Involves installing software to capture what's being typed and either store it on the machine or send it to an email address.
Pros: with some planning has plausible deniability. Technically illiterate people often install viruses and similar crap just by clicking on things accidentally or clicking "okay" every time they see a prompt. Or if someone were to email a custom-built keylogger attached to the installer for another piece of software, purporting to come from a friend, they wouldn't see anything amiss in running it (with the install privileges of their user account, remember) on their system.
Cons: decent anti-virus software such as AVG will tend to block the install of anything like this, especially something covert. A decent firewall will block attempts by a program to send out email. If a non-covert keylogger is used, people who know what they're doing may notice it even without anti-virus software helping them.
However, someone would only need to do it once — engineer a situation in which someone logs into an email account on a computer they have full control over (eg, a laptop on which anti-virus software could be disabled on if necessary) and have a keylogger running beforehand for the time it takes to get the login details wouldn't be a problem. With "honest" keylogging software of the type used by parents anti-virus software may not even notice it — http://www.rohos.com/kid-logger/ being one simple example that some AV software may give a free pass to or allow you to ignore once it's installed, as it doesn't make any real attempt to hide itself, stores logs on the system rather than sending them out by email, can be uninstalled, etc.
How many times have you gone "can I just check my email quickly?" at a friend's house?
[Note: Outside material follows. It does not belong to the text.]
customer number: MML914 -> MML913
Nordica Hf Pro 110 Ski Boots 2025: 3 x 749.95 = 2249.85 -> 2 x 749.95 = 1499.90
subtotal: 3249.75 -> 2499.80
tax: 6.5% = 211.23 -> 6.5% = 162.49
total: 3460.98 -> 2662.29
Quite. Choose friends carefully, and you're still at risk if that friend is incompetent enough to not secure their system against viruses and trojans.
3. Packet sniffing
Not likely to be a directly fruitful avenue, as most email provider login processes use HTTPS rather than HTTP to handle exchange of passwords and authorisation. May be useful in some university setups where passwords are routinely transmitted in plaintext form, or for forum/blog passwords where login processes are HTTP-only. Since a lot of people reuse passwords, it's possible an attacker could compromise security by successfully targeting a weak link like this.
4. Paper trails
It's a watch-word that you should never write passwords down. But lots of people do. Kids and older people may simply not remember passwords, and in office situations where passwords are required to be strong and changed frequently some workers even write them on post-it notes.
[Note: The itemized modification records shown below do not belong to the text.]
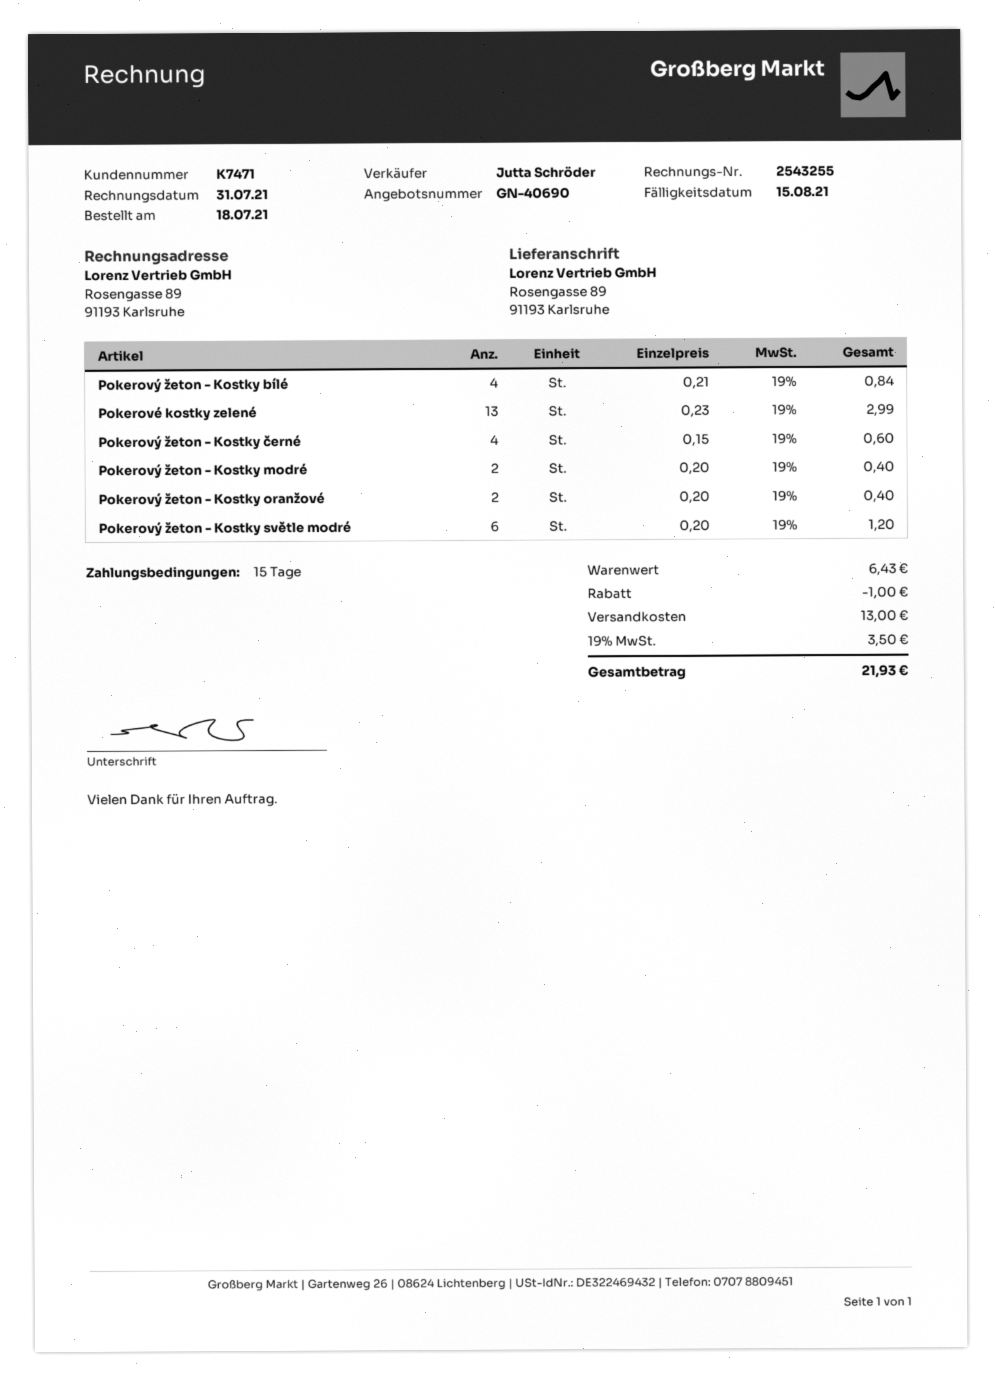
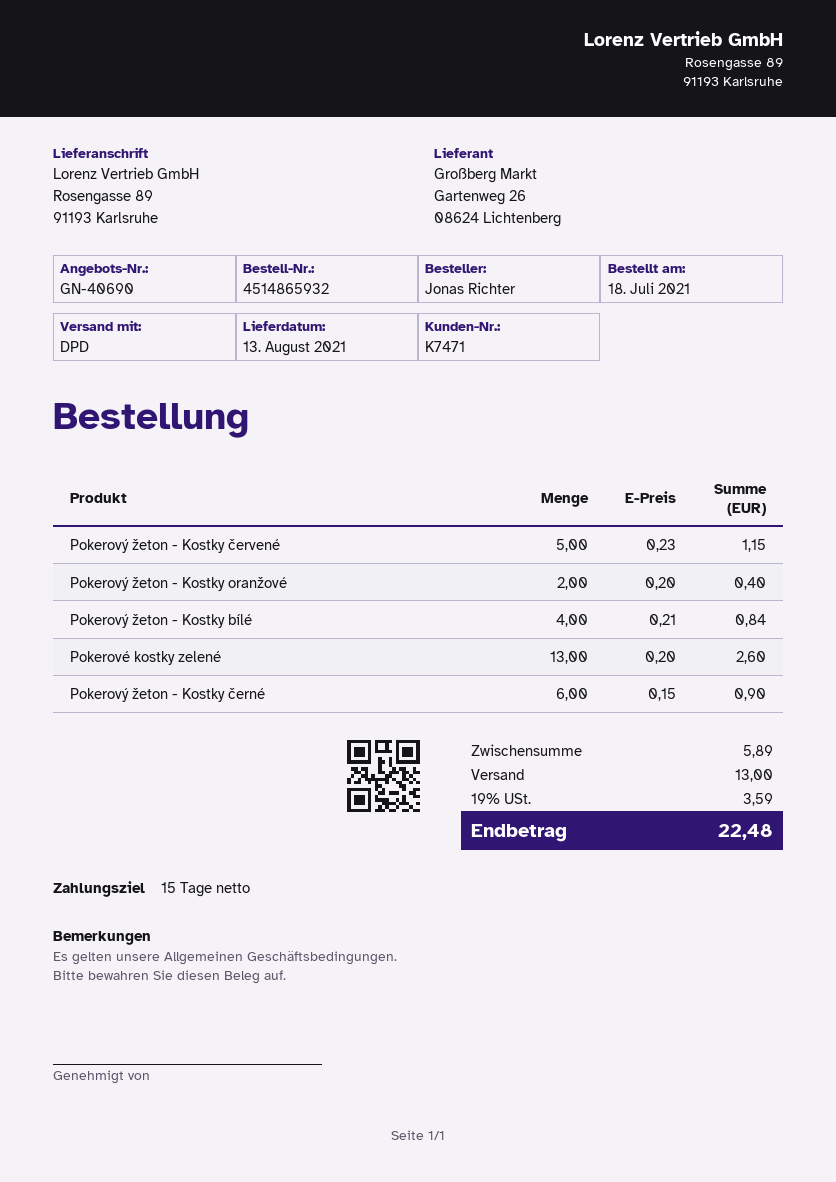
Pokerové kostky zelené: 13 x 0.23 = 2.99 -> 13 x 0.20 = 2.60
Pokerový žeton - Kostky černé: 4 x 0.15 = 0.60 -> 6 x 0.15 = 0.90
Pokerový žeton - Kostky modré: 2 x 0.20 = 0.40 -> none
Pokerový žeton - Kostky světle modré: 6 x 0.20 = 1.20 -> none
Pokerový žeton - Kostky červené: none -> 5 x 0.23 = 1.15
subtotal: 6.43 -> 5.89
discount: 1.00 -> none
tax: 19% = 3.50 -> 19% = 3.59
total: 21.93 -> 22.48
5. Forgetting to log out / caching
This relies on an understanding of how web browsers work. Some these days, such as Firefox, have the ability to save the page or tabs you have open when the browser is closed, and re-open it all when the browser is next run — including anything you were logged into such as email accounts. If sufficient time is left, chances are the account will have automatically signed out due to inactivity, but if it's only an hour or so, this could be a security hole. Time-saving conveniences can also represent breaches; for example Opera doesn't refetch pages to check if there's a new version when you click its Back button... it pulls the page instantly out of its cache, so even if someone has logged out it may be possible to flick back through the webpages they've been browsing and look for incriminating stuff.
6. The mafia standby
Professionals who want access to information generally don't bother with subterfuge; they just threaten. Some kids will accept that parents are obliged to protect them. It's unlikely though, and forcing them to hand over information isn't helpful in the long run unless you want to wind up in a crummy nursing home years down the line. The same goes for if they catch you snooping.